What you need to do:
Determine how many lines in the listing contain the string "solves". Only that number goes in the answer.

Exercise material:
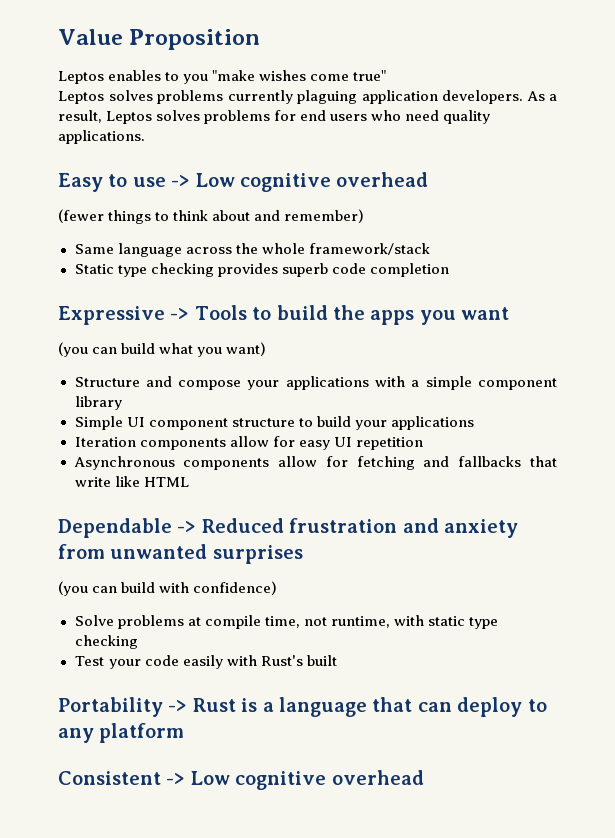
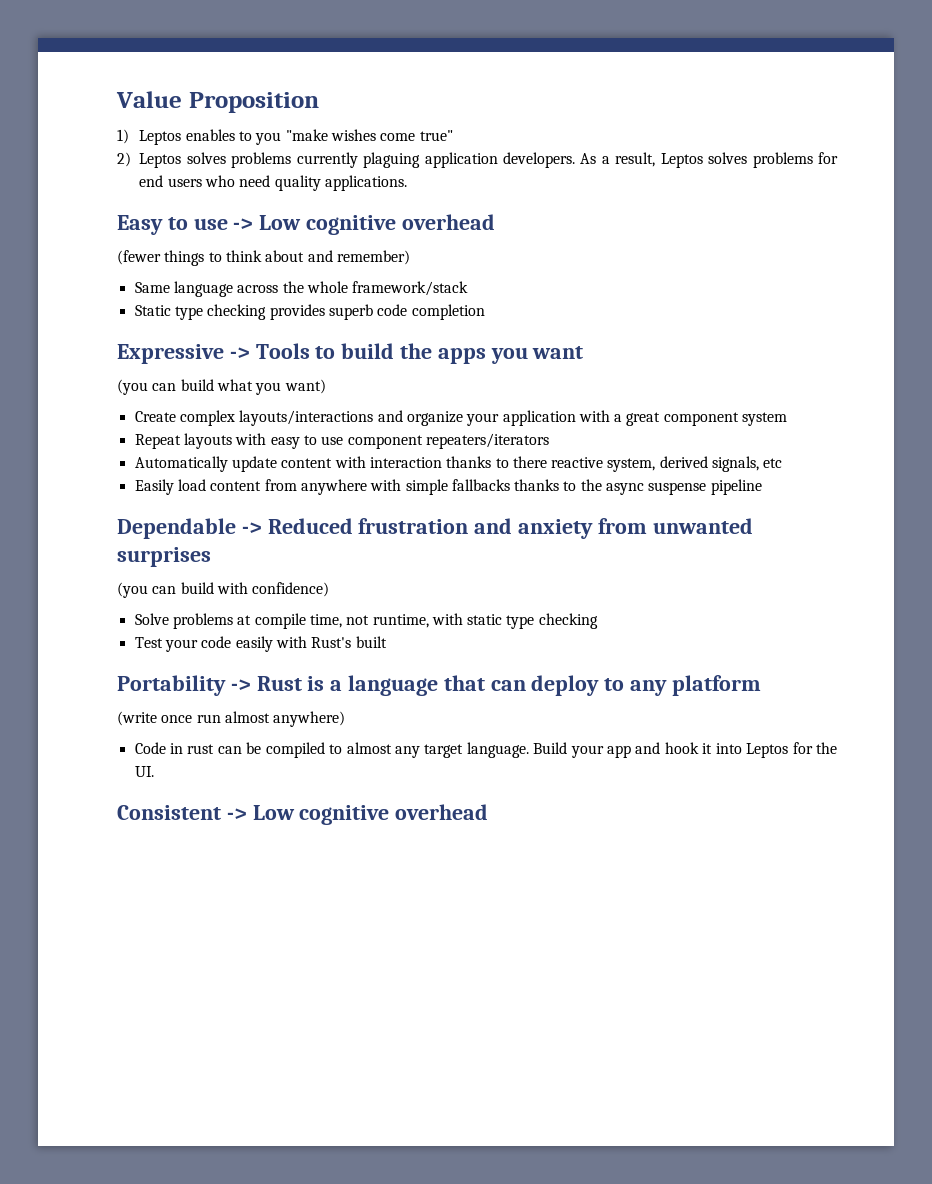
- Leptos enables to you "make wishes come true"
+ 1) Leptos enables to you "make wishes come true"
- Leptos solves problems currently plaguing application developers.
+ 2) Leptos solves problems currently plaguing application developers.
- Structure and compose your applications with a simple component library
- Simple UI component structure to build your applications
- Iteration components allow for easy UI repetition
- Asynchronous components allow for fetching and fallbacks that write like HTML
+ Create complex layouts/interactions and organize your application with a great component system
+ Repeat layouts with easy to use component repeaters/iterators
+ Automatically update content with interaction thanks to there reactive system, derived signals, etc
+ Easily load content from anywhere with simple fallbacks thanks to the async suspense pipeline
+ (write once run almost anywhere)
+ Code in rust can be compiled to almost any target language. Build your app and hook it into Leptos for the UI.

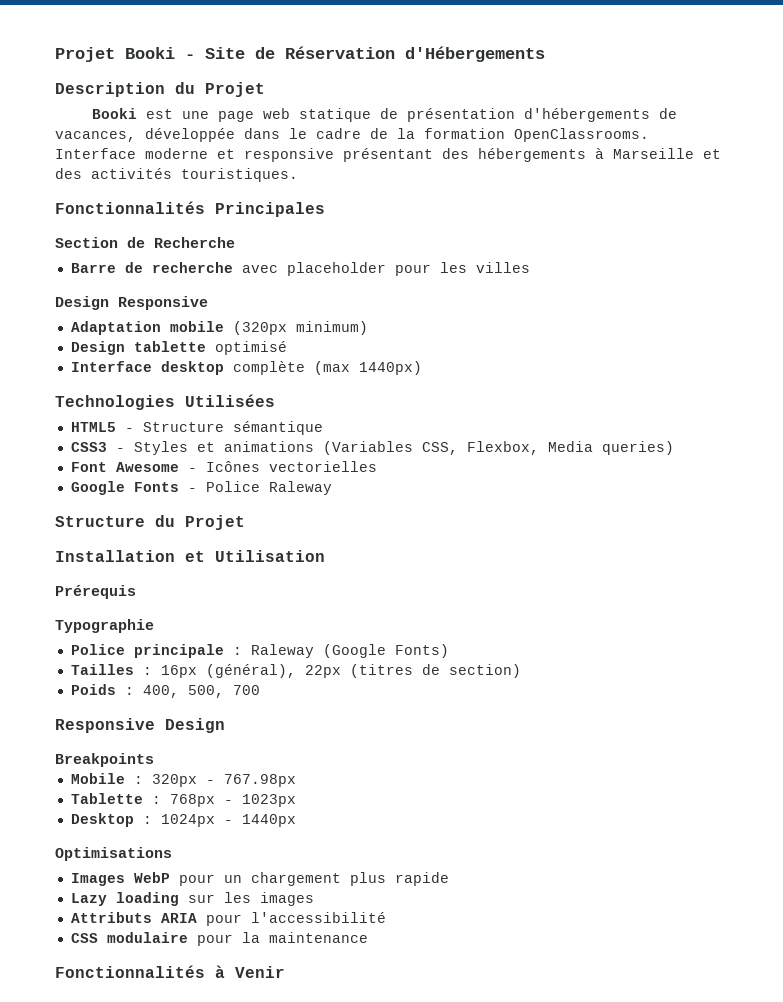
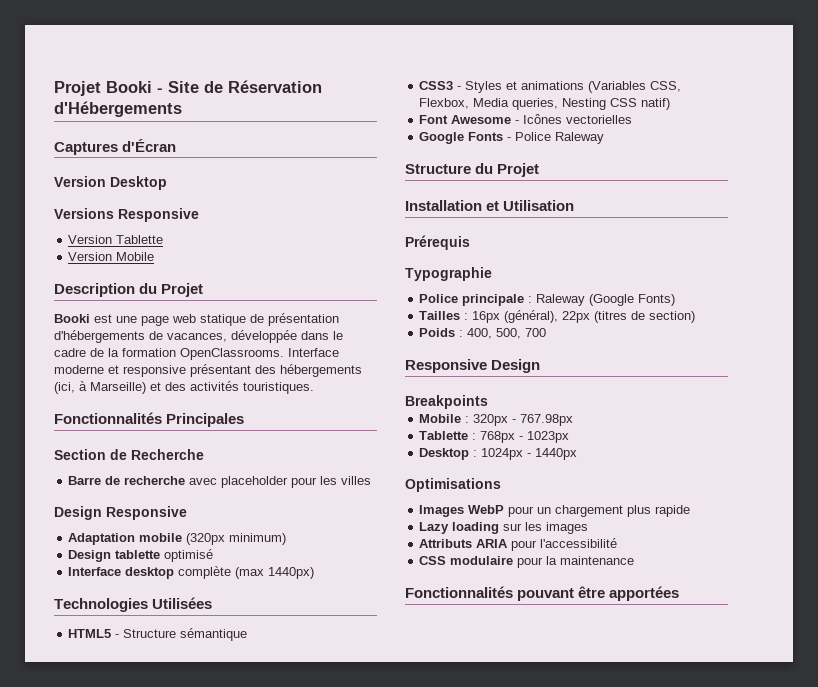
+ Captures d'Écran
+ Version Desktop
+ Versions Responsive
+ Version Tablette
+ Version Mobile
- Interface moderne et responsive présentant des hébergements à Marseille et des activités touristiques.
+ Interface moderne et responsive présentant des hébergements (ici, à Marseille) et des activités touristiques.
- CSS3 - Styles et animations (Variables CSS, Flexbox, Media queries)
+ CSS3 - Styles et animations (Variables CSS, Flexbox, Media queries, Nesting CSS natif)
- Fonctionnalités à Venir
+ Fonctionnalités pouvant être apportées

Task response:
2